## Exercise brief
Only the text of the records belongs in the answer; the pictures must be dropped.

(Before and after images)
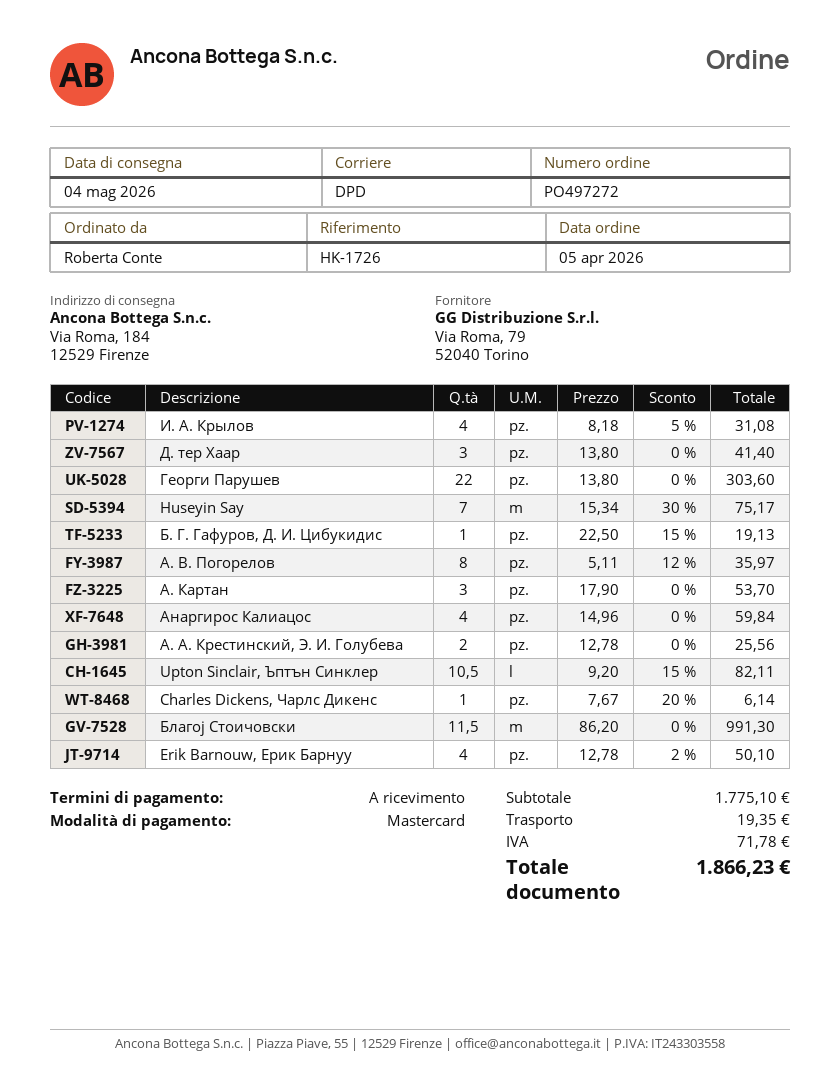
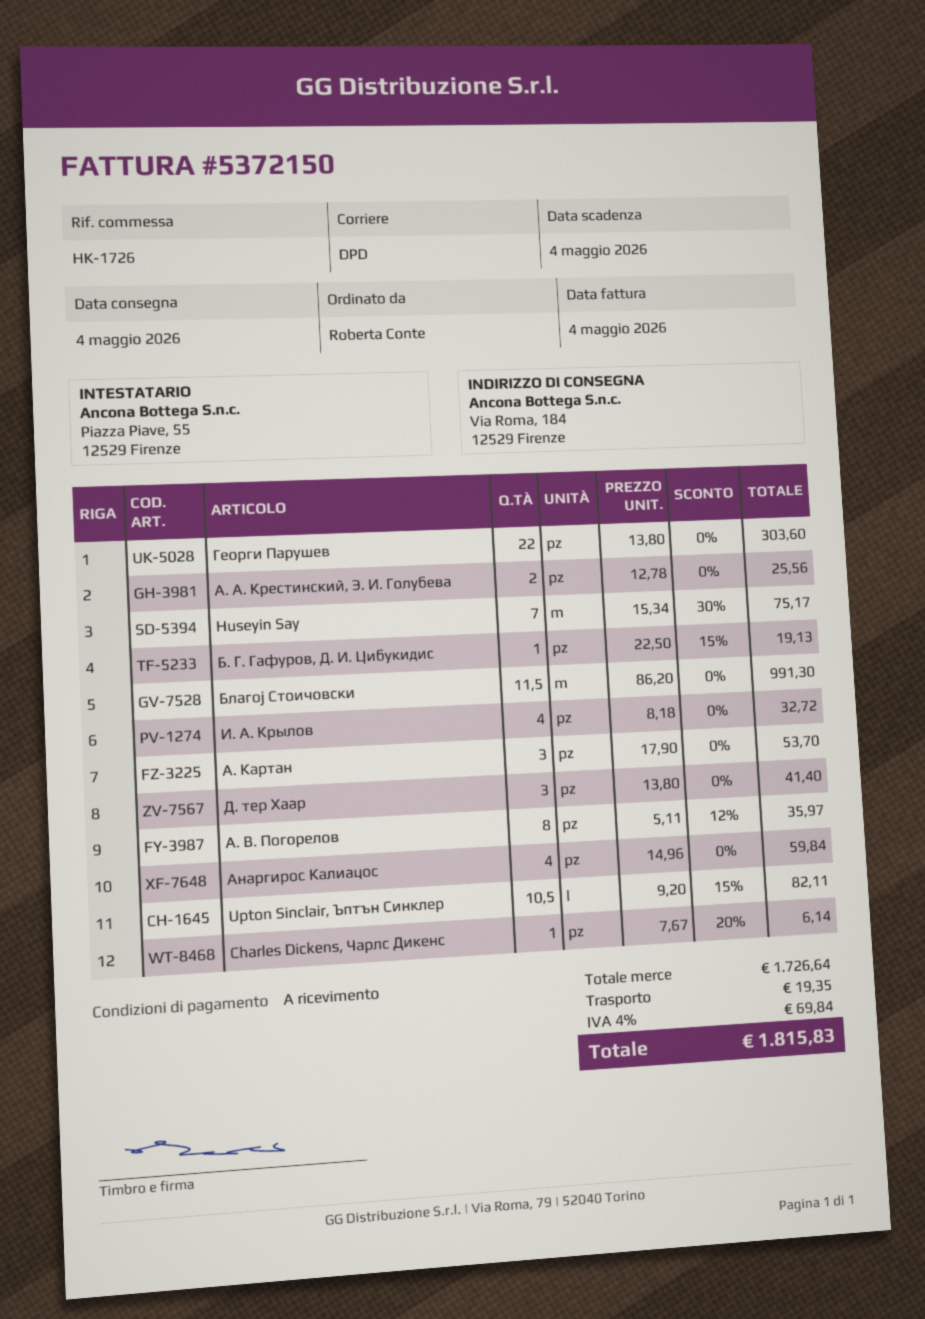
И. А. Крылов: 4 x 8.18 - 5% = 31.08 -> 4 x 8.18 = 32.72
Erik Barnouw, Ерик Барнуу: 4 x 12.78 - 2% = 50.10 -> none
subtotal: 1775.10 -> 1726.64
tax: 71.78 -> 69.84
total: 1866.23 -> 1815.83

## Solution
И. А. Крылов: 4 x 8.18 - 5% = 31.08 -> 4 x 8.18 = 32.72
Erik Barnouw, Ерик Барнуу: 4 x 12.78 - 2% = 50.10 -> none
subtotal: 1775.10 -> 1726.64
tax: 71.78 -> 69.84
total: 1866.23 -> 1815.83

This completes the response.